Your answer should consist of all lines in the listing that hold the word "Unexpected".

**Materials provided**.
※ ※ ※
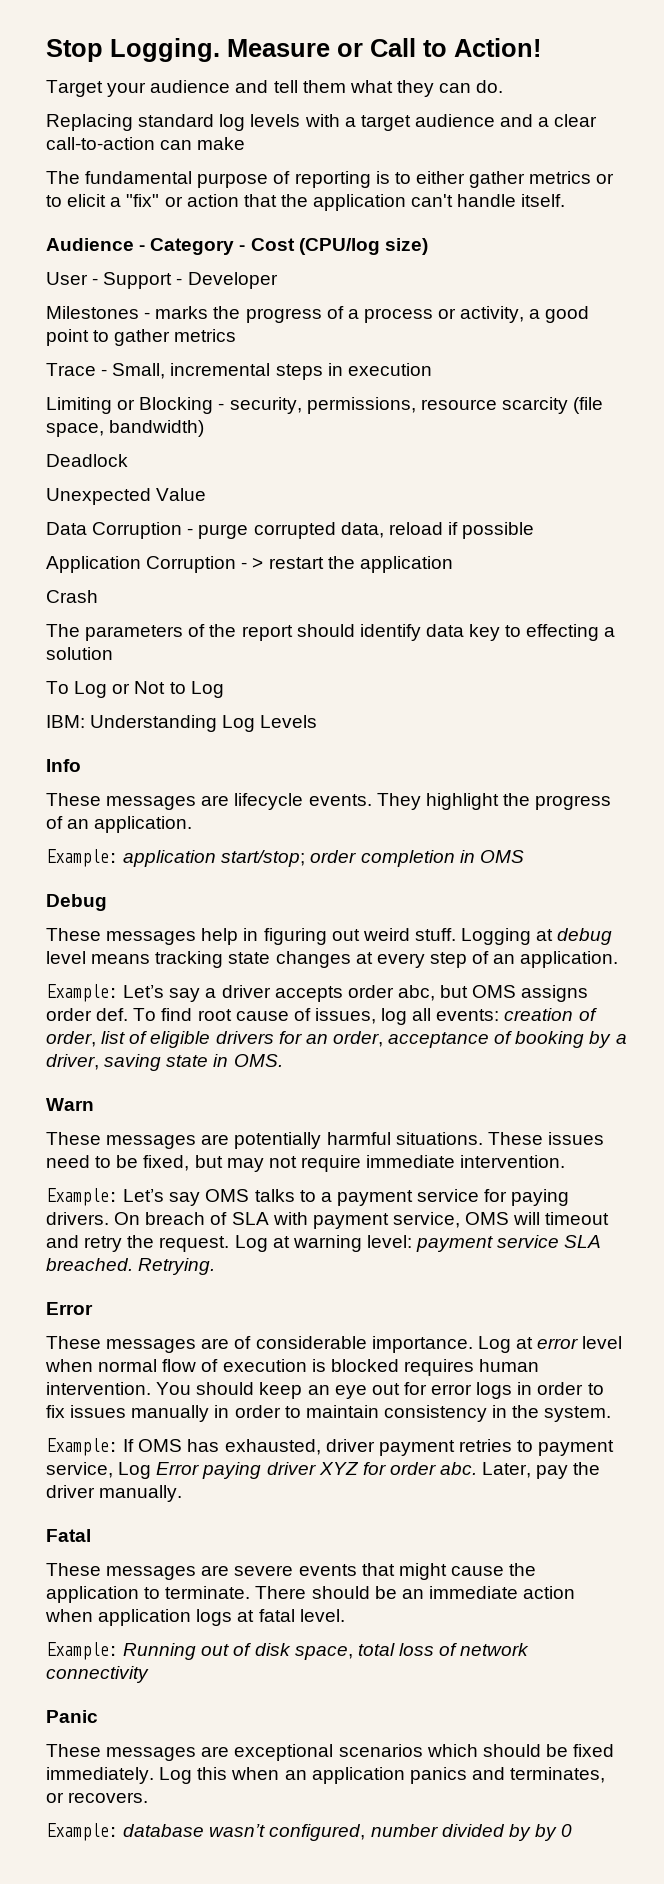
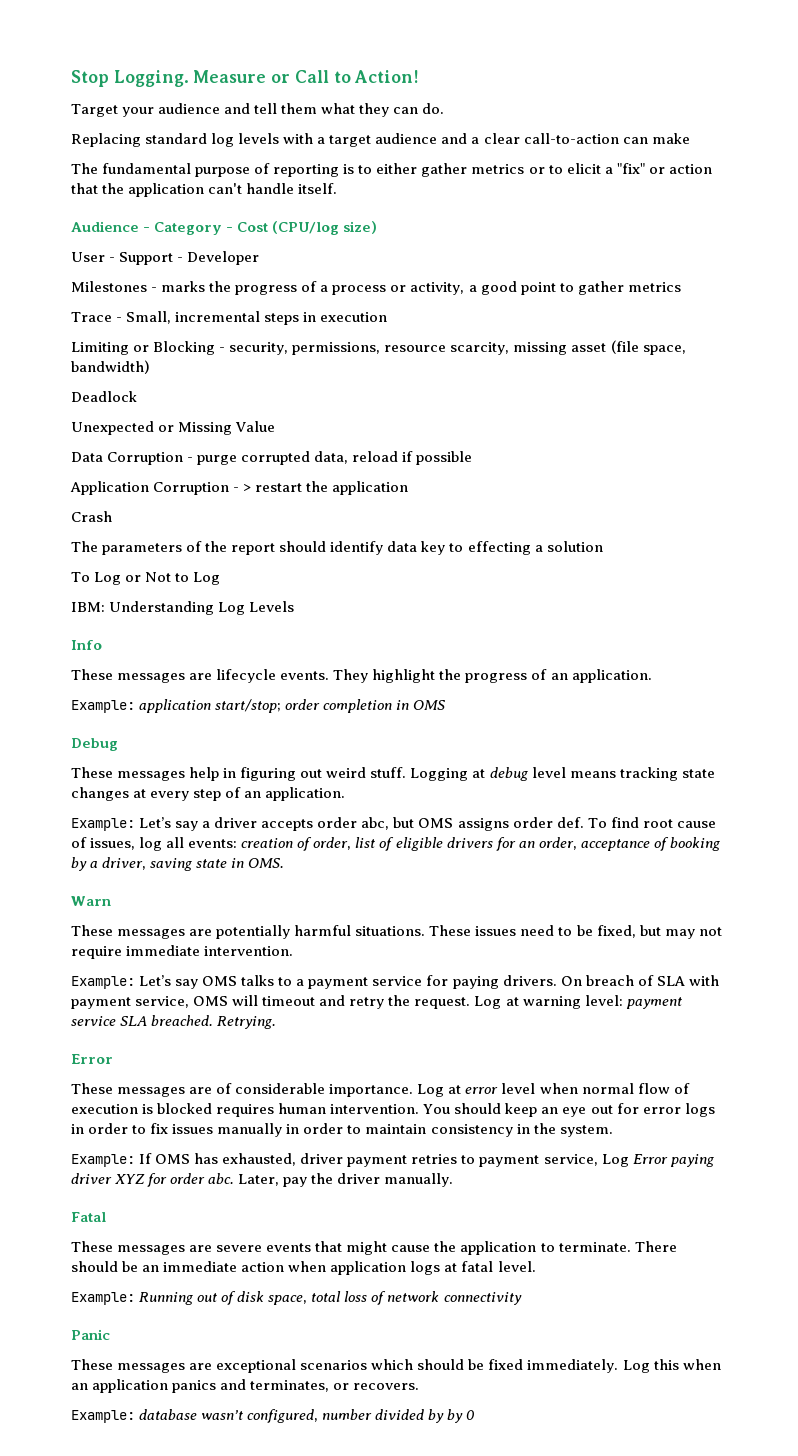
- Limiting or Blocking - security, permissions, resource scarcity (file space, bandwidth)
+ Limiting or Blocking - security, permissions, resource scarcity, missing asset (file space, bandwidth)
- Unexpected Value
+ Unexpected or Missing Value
※ ※ ※
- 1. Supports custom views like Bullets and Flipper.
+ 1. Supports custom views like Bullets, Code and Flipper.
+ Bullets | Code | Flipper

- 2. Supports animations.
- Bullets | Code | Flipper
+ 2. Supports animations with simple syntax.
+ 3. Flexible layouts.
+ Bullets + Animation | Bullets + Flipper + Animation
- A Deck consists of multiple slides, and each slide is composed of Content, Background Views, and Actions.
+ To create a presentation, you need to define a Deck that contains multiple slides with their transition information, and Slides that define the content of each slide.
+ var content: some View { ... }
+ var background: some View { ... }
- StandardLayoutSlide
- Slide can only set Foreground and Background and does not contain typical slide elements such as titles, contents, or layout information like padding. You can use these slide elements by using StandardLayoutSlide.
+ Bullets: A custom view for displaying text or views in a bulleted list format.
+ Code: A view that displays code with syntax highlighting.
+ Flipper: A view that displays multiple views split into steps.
※ ※ ※
**Response to the exercise**.
- Unexpected Value
+ Unexpected or Missing Value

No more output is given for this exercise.